Pouco mais da metade dessas cidades conta com monitoramento diário do Centro Nacional de Monitoramento e Alertas de Desastres Naturais (Cemaden), órgão que colaborou com o levantamento.
“Seria muito importante que, para a elaboração das suas propostas, dos seus planos de governo, cada candidato já olhasse: a sua cidade está na lista das 1942 cidades com maior risco? Se está, qual é a tipologia de desastres que afeta a cidade? Tem mapeamento ou não tem mapeamento das áreas de risco? Tem alguma avaliação sobre o quantitativo de pessoas que vivem em risco na minha cidade?”, afirma Regina Alvalá, diretora do Cemaden.
“Quem está mais próximo da população é o [gestor do] município. São essas pessoas que precisam estar prontamente preparadas para auxiliar a população, criar rotas de fuga e treinar profissionais”, complementa. “Se no seu município você começar a desmatar, a tirar a vegetação que protege as margens dos rios, os topos de morros, a sua cidade, que não tinha risco, pode passar a ter. Então, se a cidade já está na lista, tem de entender o que é preciso priorizar. Se não está, entender quais as singularidades da cidade e ficar atento para os riscos que podem surgir no futuro.”

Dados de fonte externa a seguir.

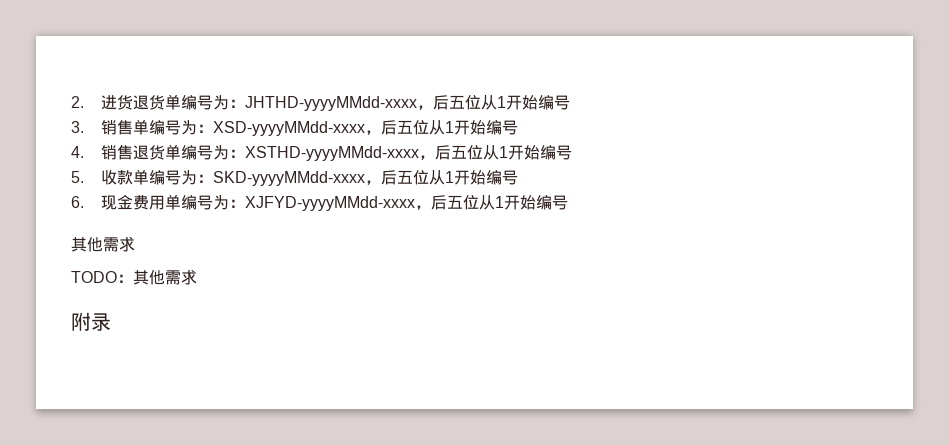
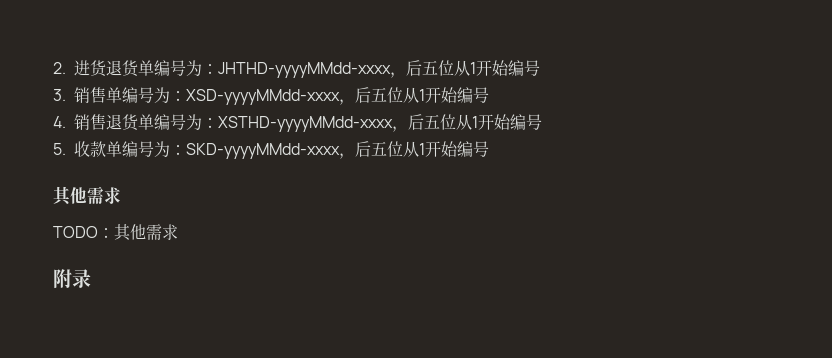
[71,194,569,211] // 6.现金费用单编号为：XJFYD-yyyyMMdd-xxxx，后五位从1开始编号 -> (489, 149) none

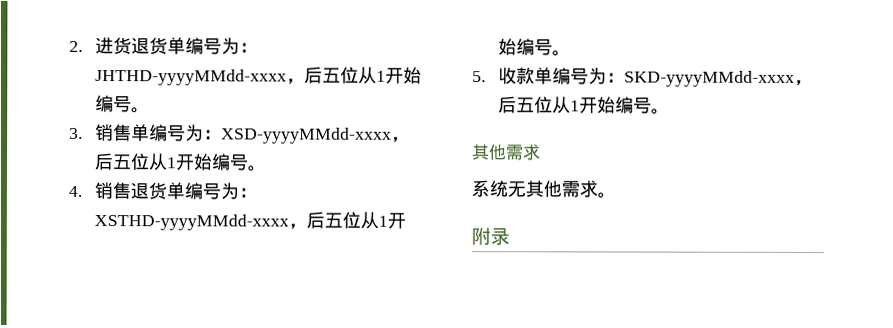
(540, 68) none -> [130,107,150,114] 。
(489, 95) none -> [246,165,266,172] 。
(542, 122) none -> [551,50,571,57] 。
[53,186,121,206] [53,224,178,241] // 其他需求 // TODO：其他需求 -> [650,108,670,115] [472,144,541,161] [471,180,616,199] 。 // 其他需求 // 系统无其他需求。

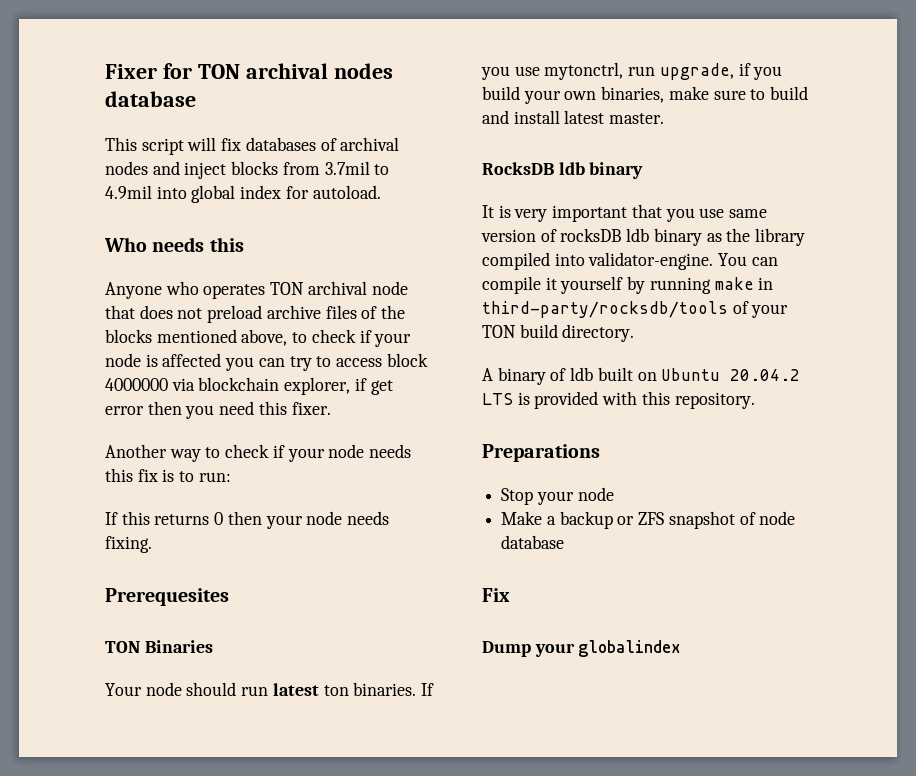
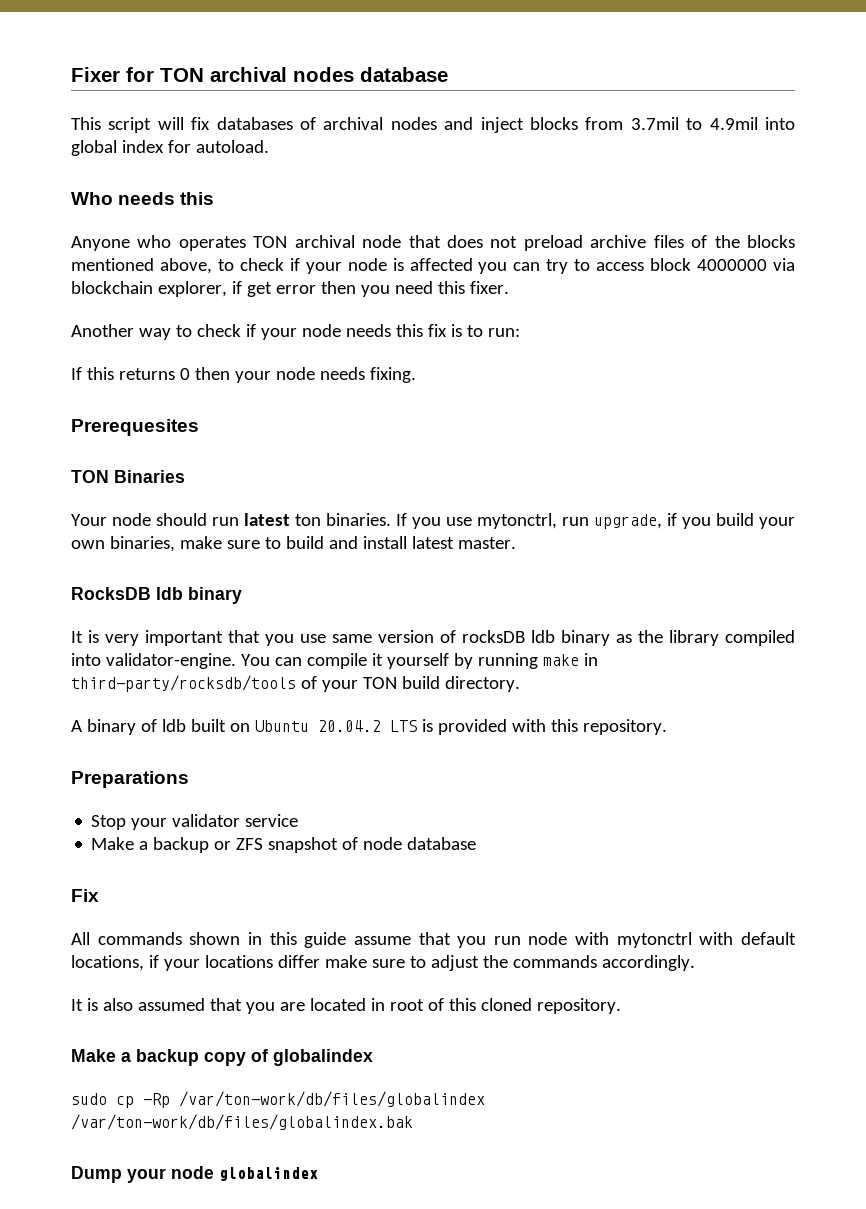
[577,487,614,501] node -> [172,814,299,827] validator service
(510, 595) none -> [71,932,796,948] [71,955,695,971] [71,998,621,1014] [71,1049,373,1066] [71,1091,485,1108] [71,1114,413,1130] // All commands shown in this guide assume that you run node with mytonctrl with default locations, if your locations differ make sure to adjust the commands accordingly. // It is also assumed that you are located in root of this cloned repository. // Make a backup copy of globalindex // sudo cp -Rp /var/ton-work/db/files/globalindex /var/ton-work/db/files/globalindex.bak
(575, 650) none -> [171,1166,214,1179] node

A lista consta de uma nota técnica da Casa Civil finalizada em outubro do ano passado para orientar, entre outras ações, a escolha das cidades a receberem recursos do Novo Programa de Aceleração do Crescimento (PAC). Já considerando que as obras têm de ser feitas com o critério “prevenção de riscos”, com contenção de encostas, sistema de macrodrenagem, barragens de regularização de vazões e controle de cheias, por exemplo.
A ideia da ministra do Meio Ambiente e Mudança do Clima, Marina Silva, é, a partir desse levantamento, elaborar uma ação contínua de prevenção de desastres nas cidades mais vulneráveis, uma espécie de “UTI climática”, como ela tem dito.
Uma pré-proposta nesse sentido foi elaborada conjuntamente pelo MMA com os ministérios de Ciência, Tecnologia e Inovação (MCTI), da Integração e Desenvolvimento Regional (MIDR), das Cidades e da Fazenda para a criação de uma estratégia de enfrentamento à emergência climática com o objetivo de aperfeiçoar a gestão de risco e incluir medidas antecipatórias.
Em junho, essa proposta inicial chegou a ser apresentada à Casa Civil e ao presidente Lula, mas ainda não avançou. Segundo Ana Toni, reuniões semanais têm sido feitas para aprimorar o projeto, mas ainda não há previsão de entrega.